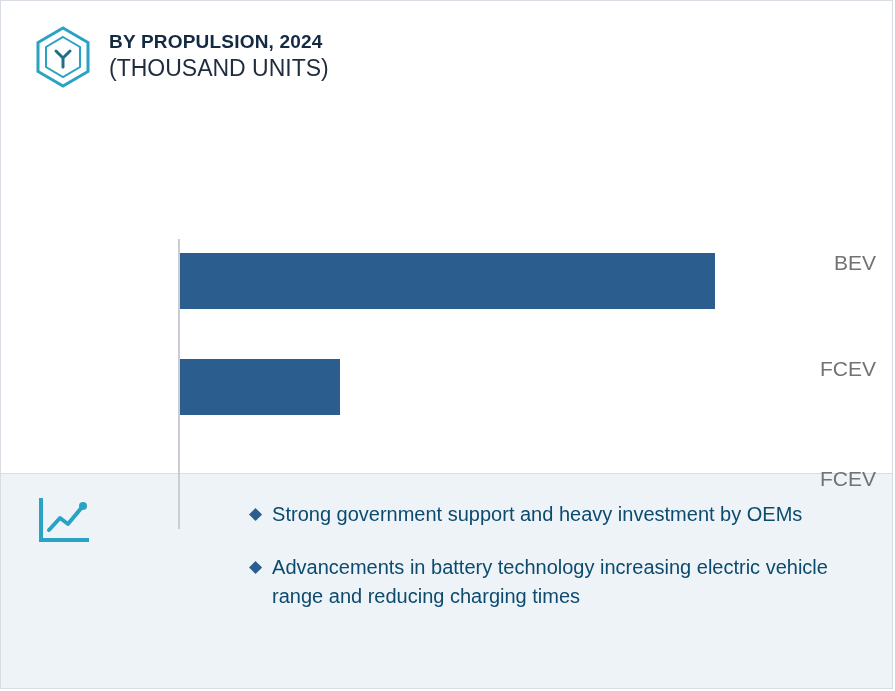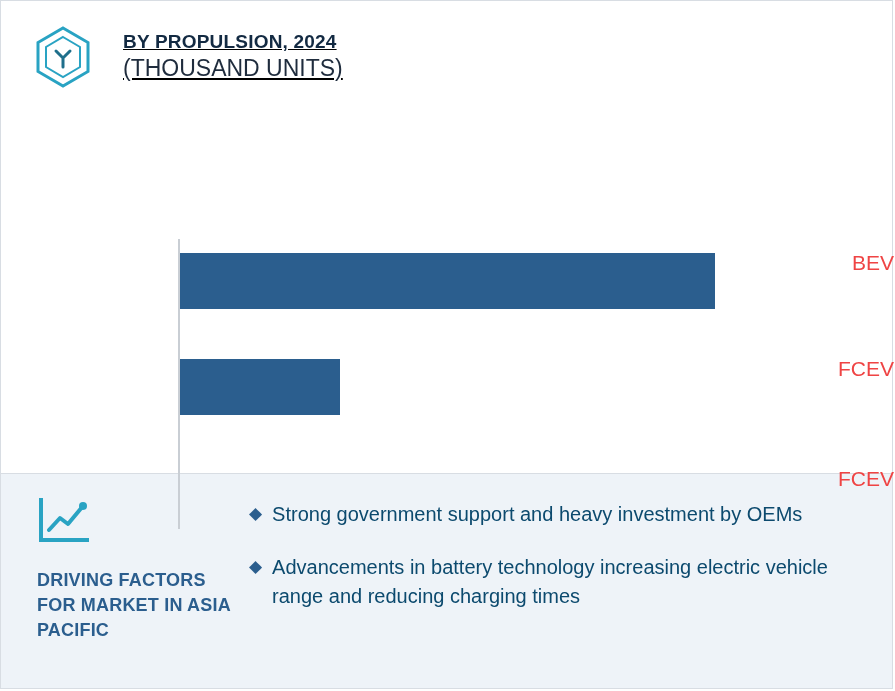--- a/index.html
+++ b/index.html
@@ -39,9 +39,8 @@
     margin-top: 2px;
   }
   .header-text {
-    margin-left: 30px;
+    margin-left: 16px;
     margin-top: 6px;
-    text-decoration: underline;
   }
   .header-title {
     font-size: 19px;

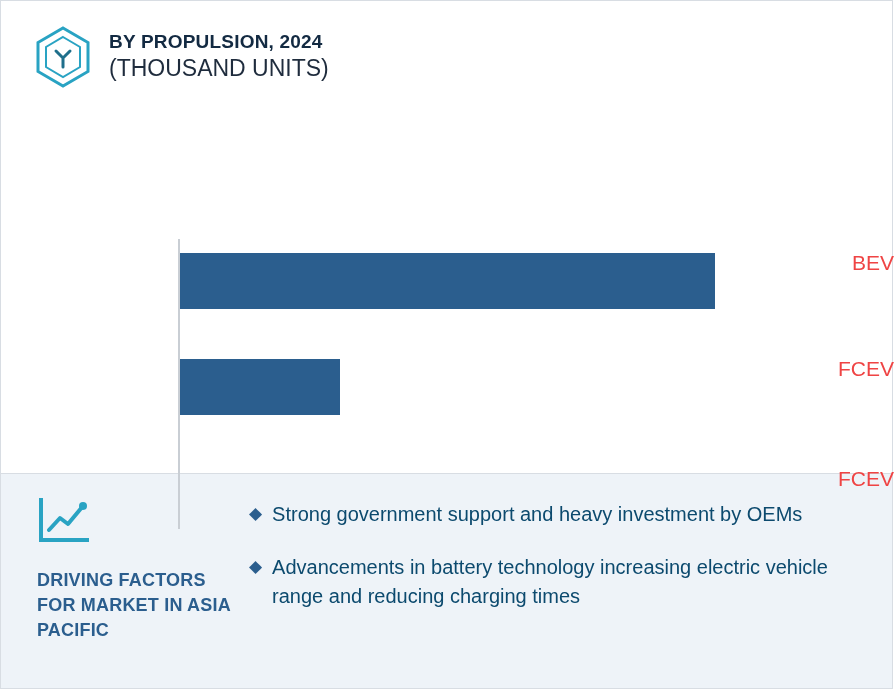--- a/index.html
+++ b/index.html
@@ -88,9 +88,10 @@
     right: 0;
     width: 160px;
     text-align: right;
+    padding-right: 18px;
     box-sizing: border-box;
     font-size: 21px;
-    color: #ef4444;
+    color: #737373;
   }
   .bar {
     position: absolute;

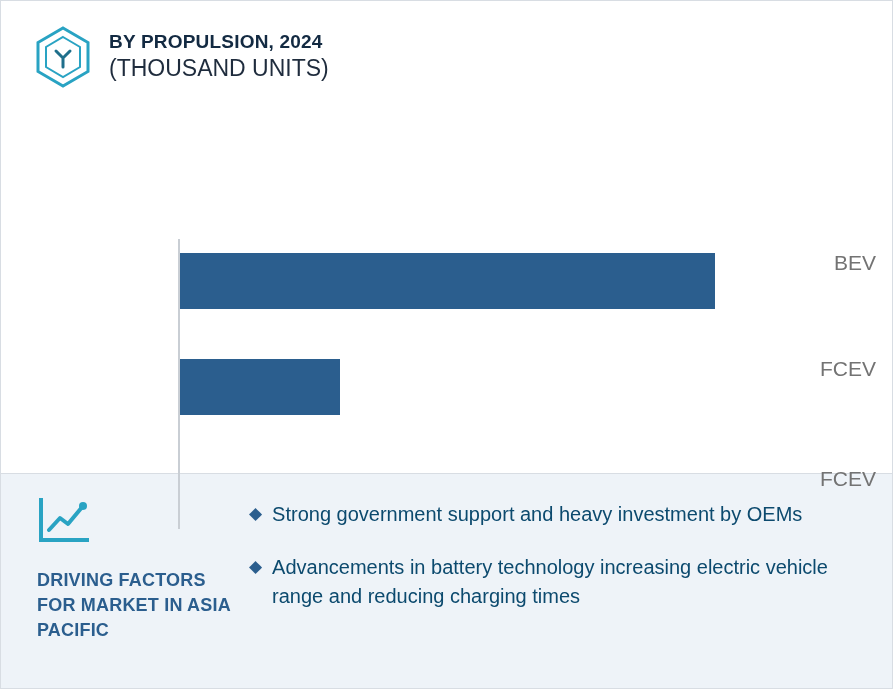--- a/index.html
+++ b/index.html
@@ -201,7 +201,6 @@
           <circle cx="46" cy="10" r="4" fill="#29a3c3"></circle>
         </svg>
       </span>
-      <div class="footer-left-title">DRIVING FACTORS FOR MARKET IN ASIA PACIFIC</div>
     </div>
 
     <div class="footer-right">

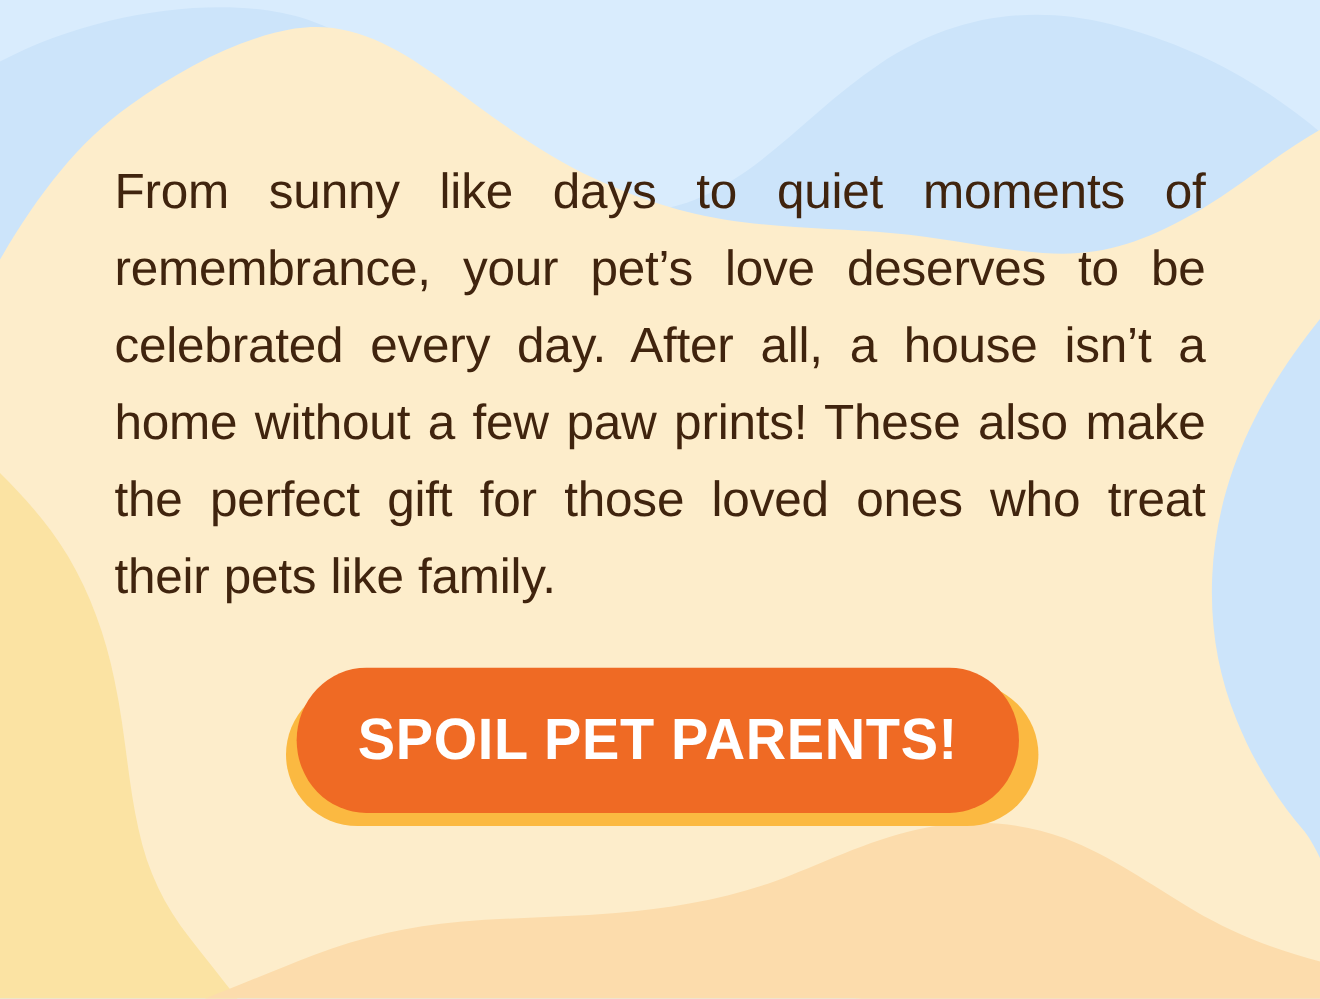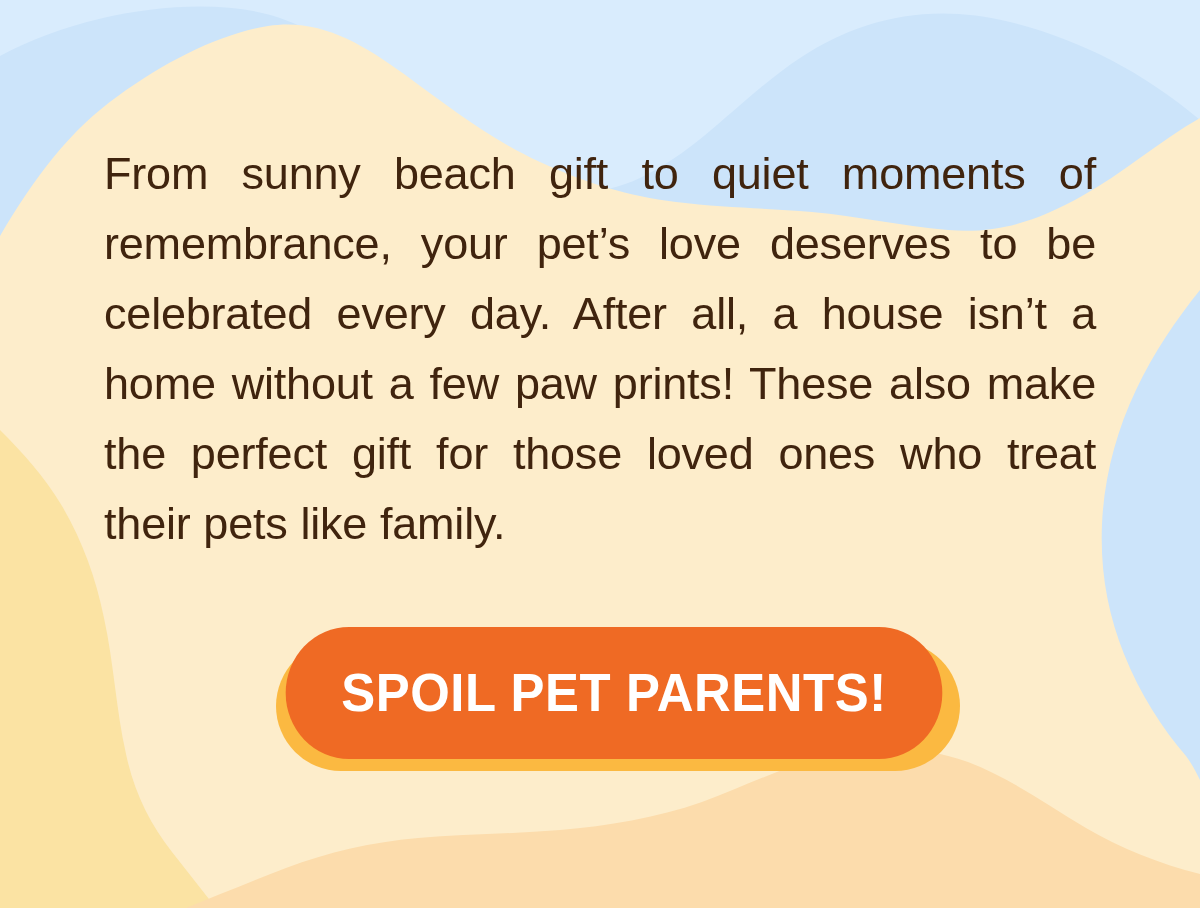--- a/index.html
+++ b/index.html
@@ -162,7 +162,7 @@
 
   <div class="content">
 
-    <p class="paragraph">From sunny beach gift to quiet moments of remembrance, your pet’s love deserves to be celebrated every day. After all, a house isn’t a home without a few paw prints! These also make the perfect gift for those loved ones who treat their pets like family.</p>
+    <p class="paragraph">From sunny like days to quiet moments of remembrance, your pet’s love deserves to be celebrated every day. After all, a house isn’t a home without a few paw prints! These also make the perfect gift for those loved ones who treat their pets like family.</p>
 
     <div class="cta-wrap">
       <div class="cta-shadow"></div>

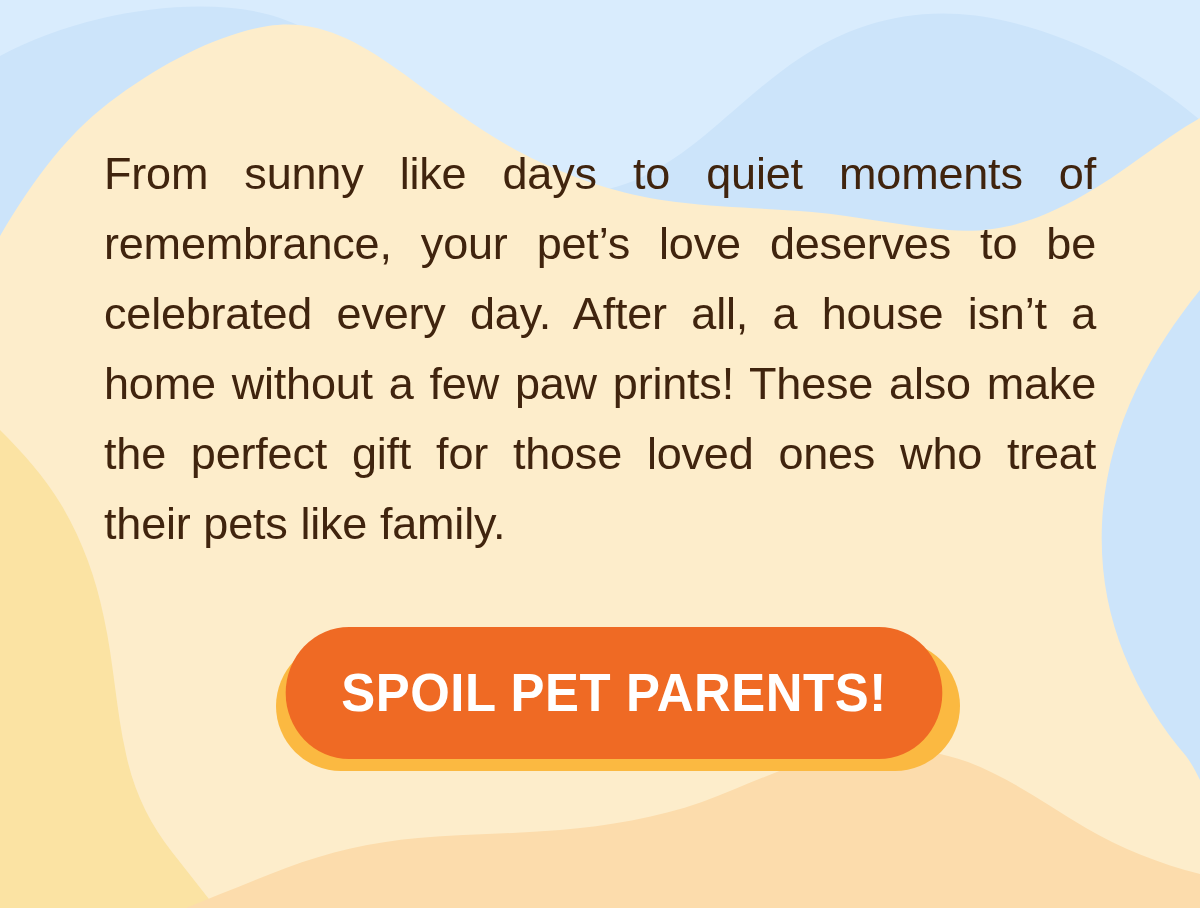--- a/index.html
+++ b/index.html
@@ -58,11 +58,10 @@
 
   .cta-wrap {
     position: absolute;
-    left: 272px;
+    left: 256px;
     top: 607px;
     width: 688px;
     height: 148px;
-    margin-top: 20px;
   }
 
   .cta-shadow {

::::

[ASSIGNMENT]: Scan the records above and report every line with the string "text".

[RESPONSE]:
   .header-text {
-    text-decoration: underline;
     text-align: right;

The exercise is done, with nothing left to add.